[TASK MATERIAL — start]
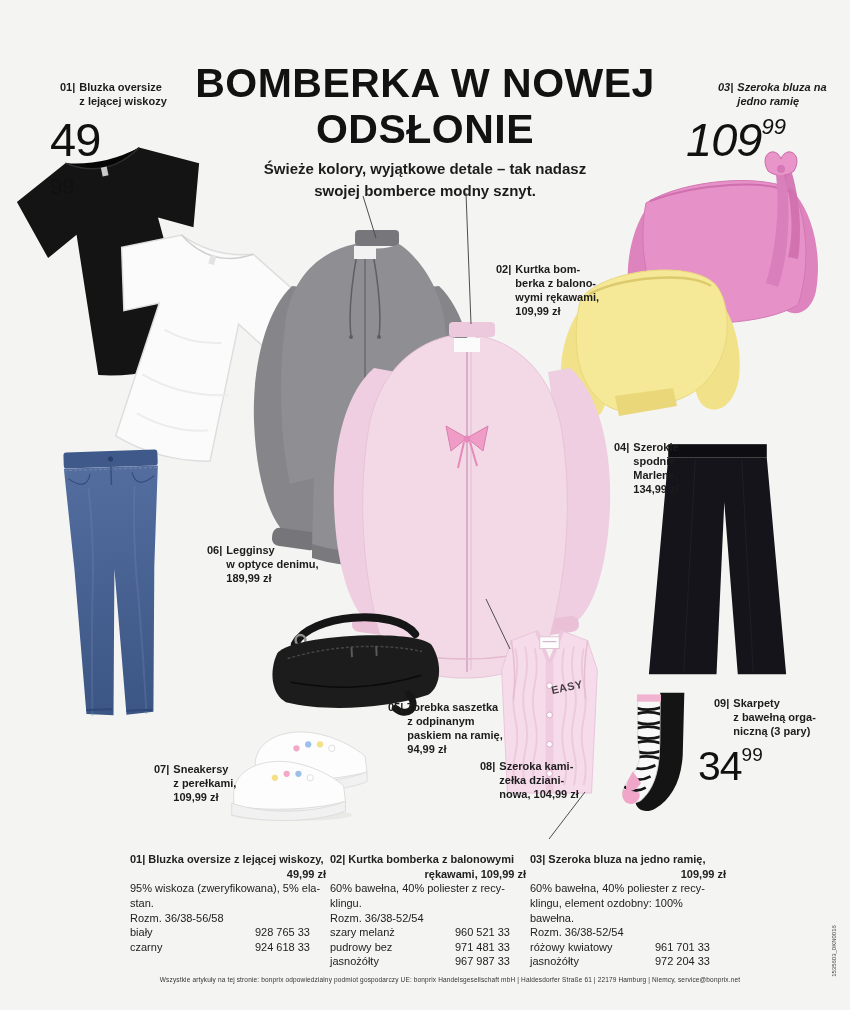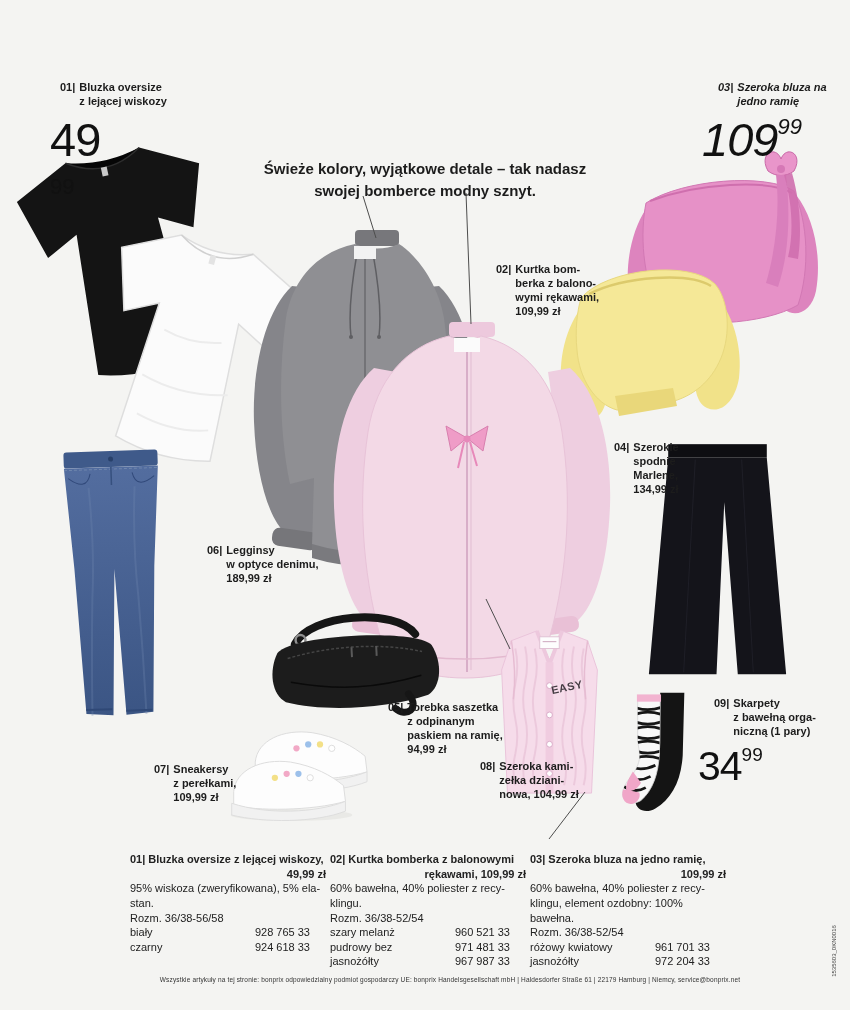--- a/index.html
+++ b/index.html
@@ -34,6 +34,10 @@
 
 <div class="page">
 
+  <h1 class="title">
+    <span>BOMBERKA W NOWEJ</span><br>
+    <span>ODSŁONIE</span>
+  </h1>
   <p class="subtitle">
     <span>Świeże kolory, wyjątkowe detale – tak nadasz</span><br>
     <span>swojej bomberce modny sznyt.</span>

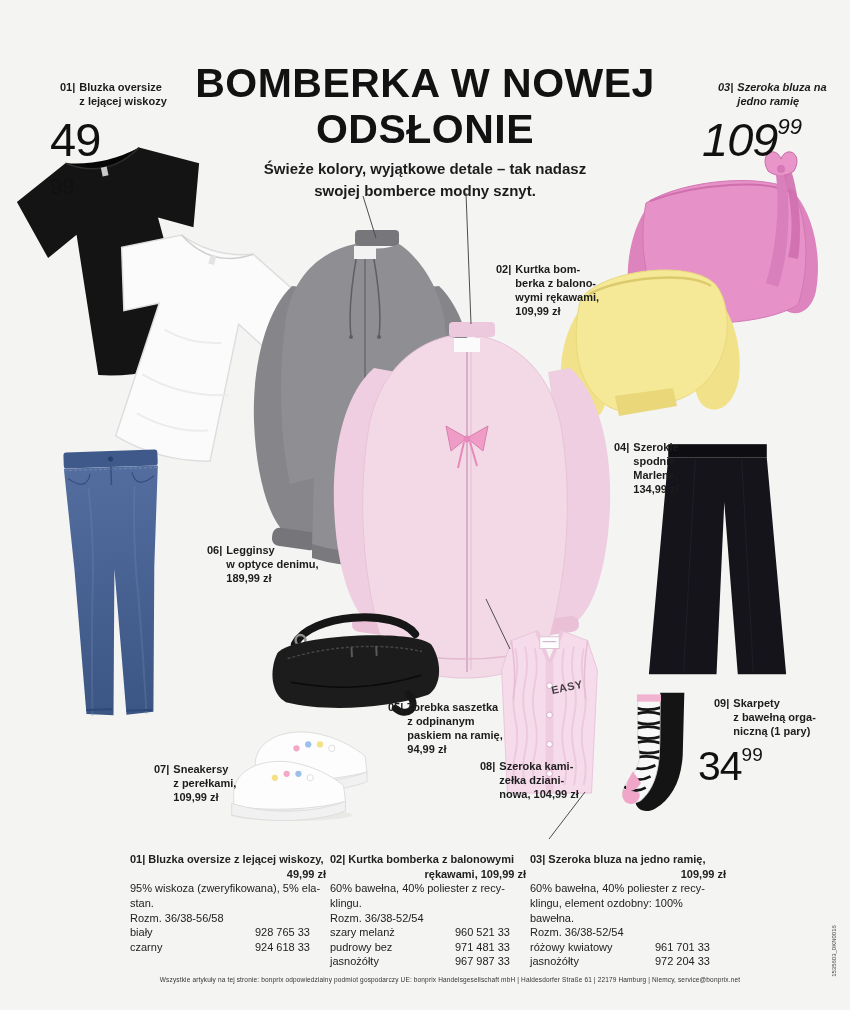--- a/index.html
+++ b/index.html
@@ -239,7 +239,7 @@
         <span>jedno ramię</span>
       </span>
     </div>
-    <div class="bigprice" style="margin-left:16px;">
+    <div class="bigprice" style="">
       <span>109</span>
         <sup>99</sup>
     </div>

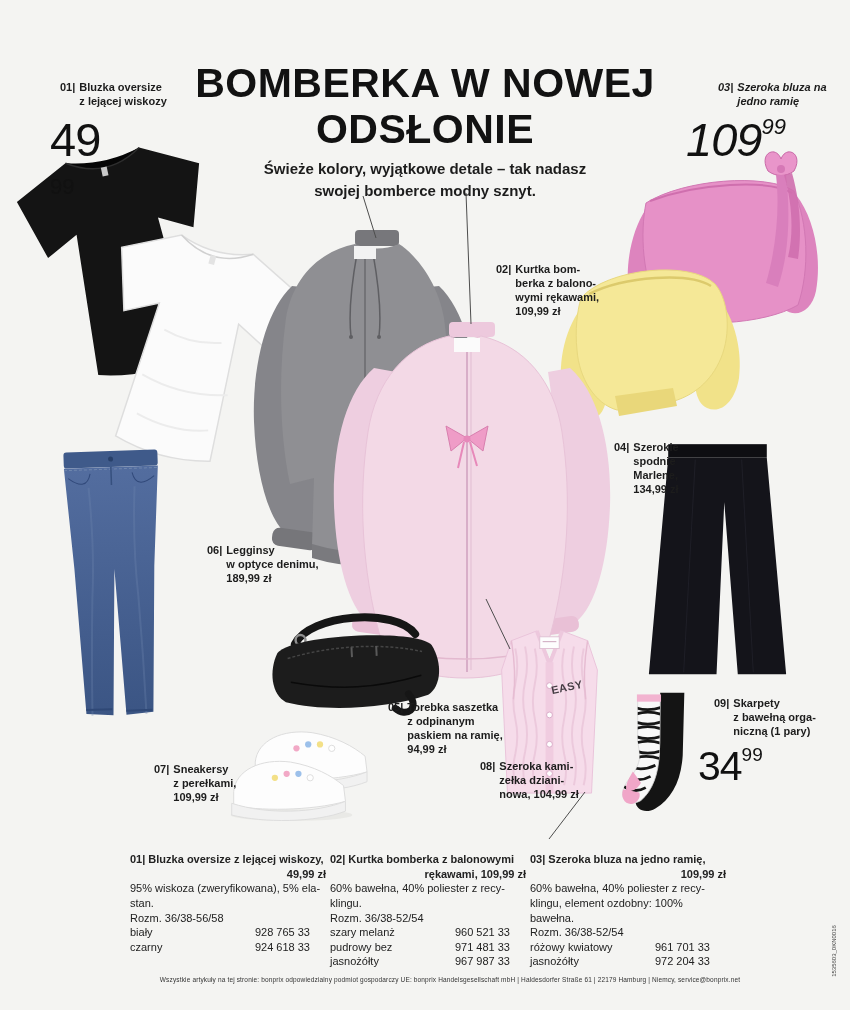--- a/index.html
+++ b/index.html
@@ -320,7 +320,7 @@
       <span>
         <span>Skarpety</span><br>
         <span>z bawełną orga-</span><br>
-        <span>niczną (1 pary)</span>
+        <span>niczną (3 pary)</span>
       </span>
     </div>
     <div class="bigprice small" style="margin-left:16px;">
[TASK MATERIAL — finish]
[TASK MATERIAL — start]
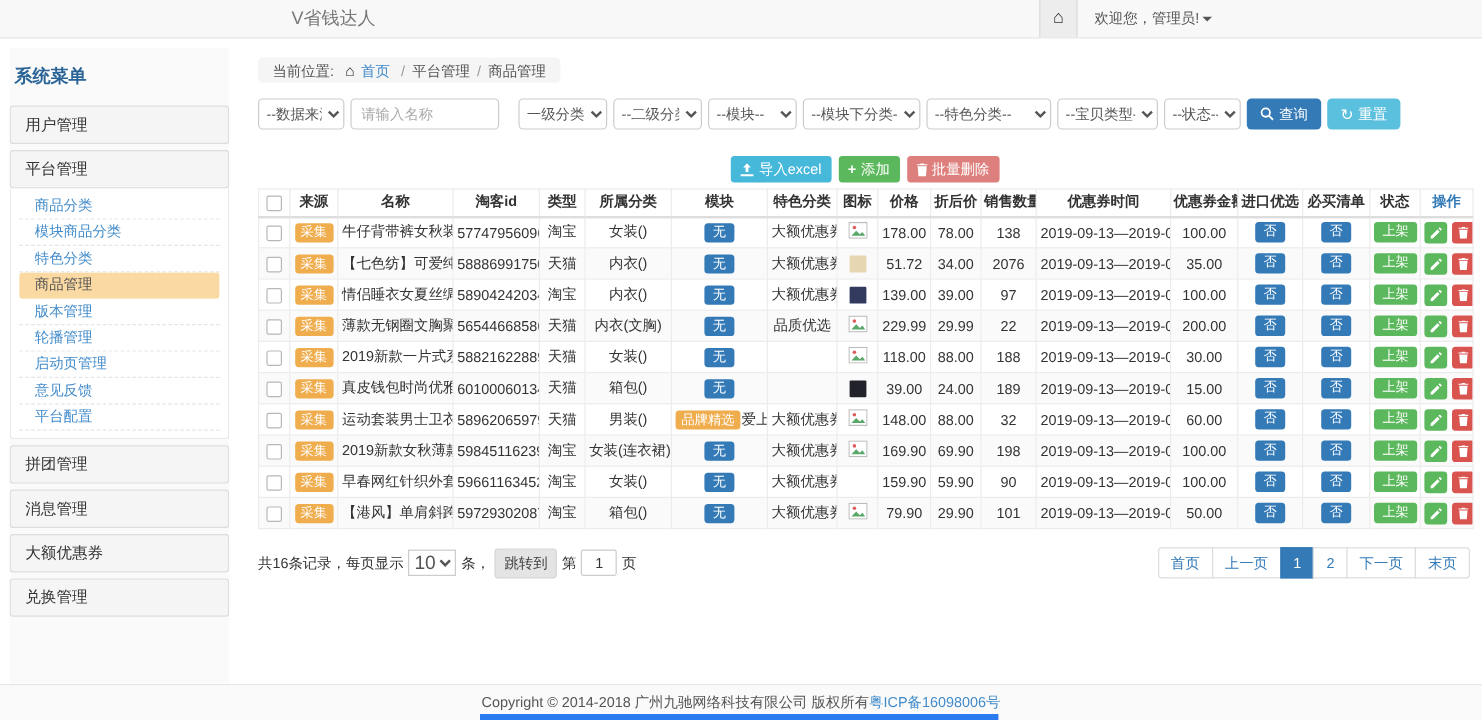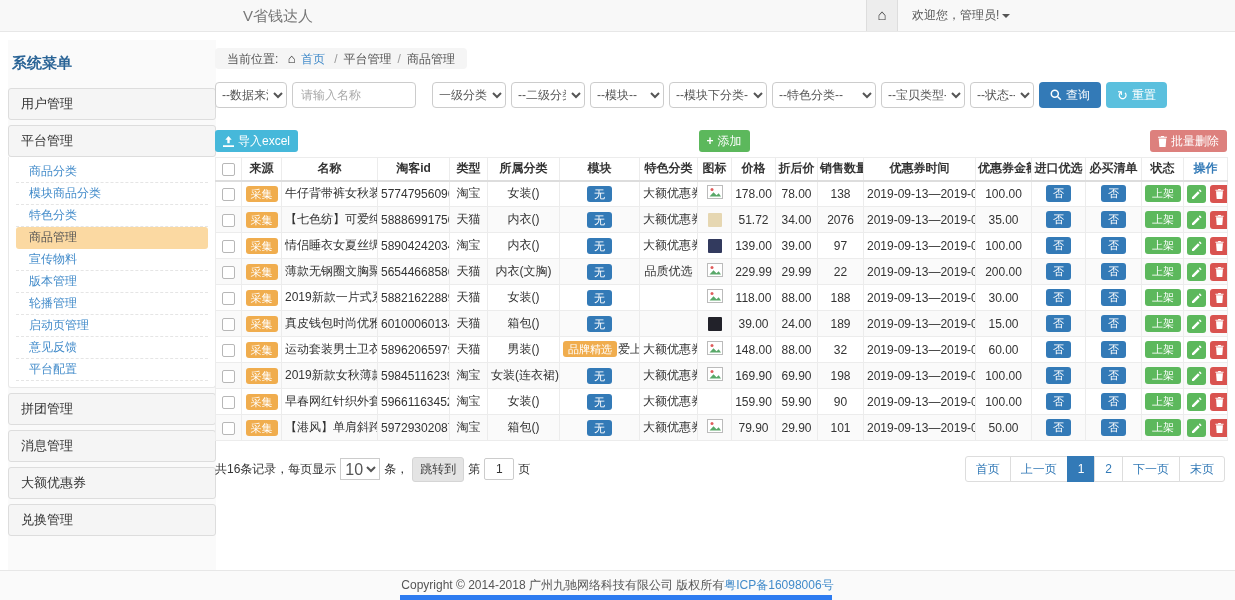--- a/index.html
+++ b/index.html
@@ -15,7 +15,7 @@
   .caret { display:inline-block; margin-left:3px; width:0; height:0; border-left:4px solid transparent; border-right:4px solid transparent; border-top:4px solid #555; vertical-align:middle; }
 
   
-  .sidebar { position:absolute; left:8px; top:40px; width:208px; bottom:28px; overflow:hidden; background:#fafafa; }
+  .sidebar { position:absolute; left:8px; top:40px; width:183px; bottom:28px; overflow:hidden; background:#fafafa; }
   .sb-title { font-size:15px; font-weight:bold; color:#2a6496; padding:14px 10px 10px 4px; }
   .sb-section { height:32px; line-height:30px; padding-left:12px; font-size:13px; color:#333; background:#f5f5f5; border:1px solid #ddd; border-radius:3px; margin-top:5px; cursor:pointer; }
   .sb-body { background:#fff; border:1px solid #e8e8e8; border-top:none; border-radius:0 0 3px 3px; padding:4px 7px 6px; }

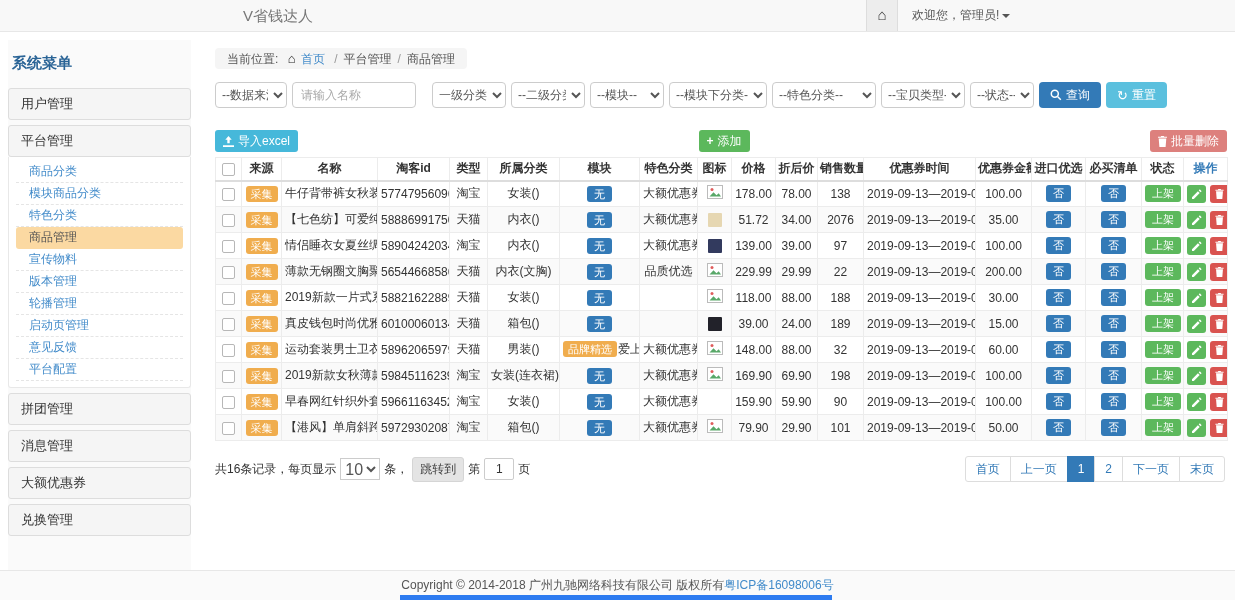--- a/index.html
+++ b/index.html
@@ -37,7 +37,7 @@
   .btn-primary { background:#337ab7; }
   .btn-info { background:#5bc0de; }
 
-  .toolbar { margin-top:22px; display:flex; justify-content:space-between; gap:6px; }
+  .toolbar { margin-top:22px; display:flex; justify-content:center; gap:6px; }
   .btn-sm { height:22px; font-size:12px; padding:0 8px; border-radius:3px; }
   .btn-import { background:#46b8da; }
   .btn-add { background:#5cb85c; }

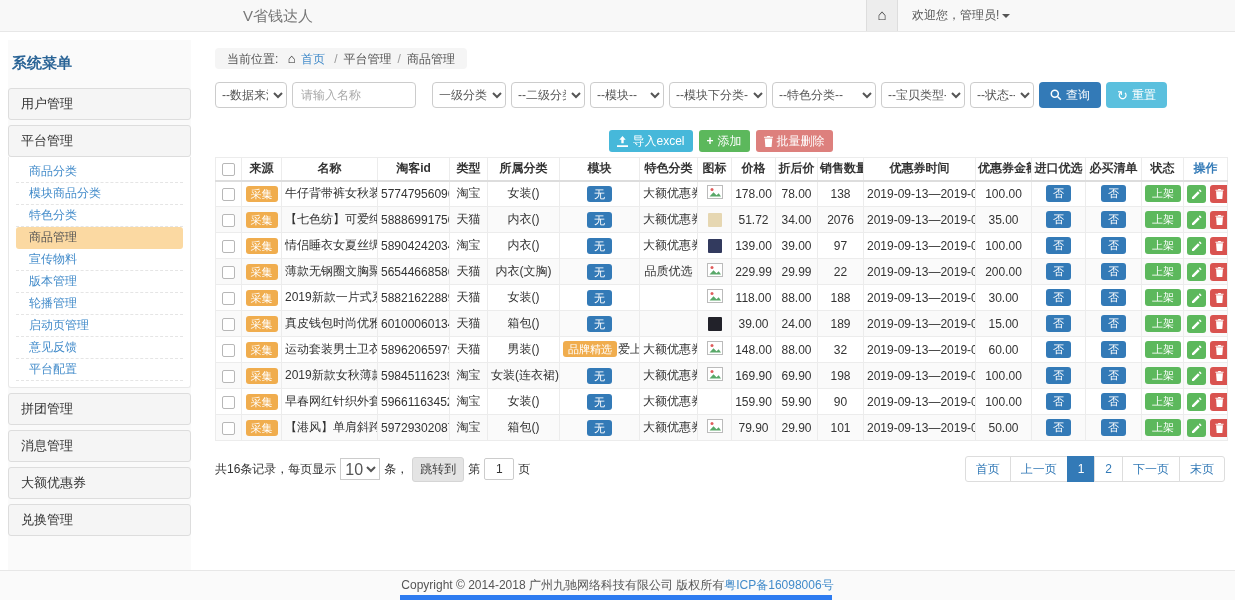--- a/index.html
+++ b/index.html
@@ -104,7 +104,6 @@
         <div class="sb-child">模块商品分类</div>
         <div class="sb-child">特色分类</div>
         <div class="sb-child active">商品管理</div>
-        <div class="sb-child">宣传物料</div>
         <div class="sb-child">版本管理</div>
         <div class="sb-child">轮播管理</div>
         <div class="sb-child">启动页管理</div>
[TASK MATERIAL — finish]
Your task is to gather all lines from the entries above that hold the word "width".

• SOLUTION TO THIS EXERCISE
   .caret { display:inline-block; margin-left:3px; width:0; height:0; border-left:4px solid transparent; border-right:4px solid transparent; border-top:4px solid #555; vertical-align:middle; }
-  .sidebar { position:absolute; left:8px; top:40px; width:208px; bottom:28px; overflow:hidden; background:#fafafa; }
+  .sidebar { position:absolute; left:8px; top:40px; width:183px; bottom:28px; overflow:hidden; background:#fafafa; }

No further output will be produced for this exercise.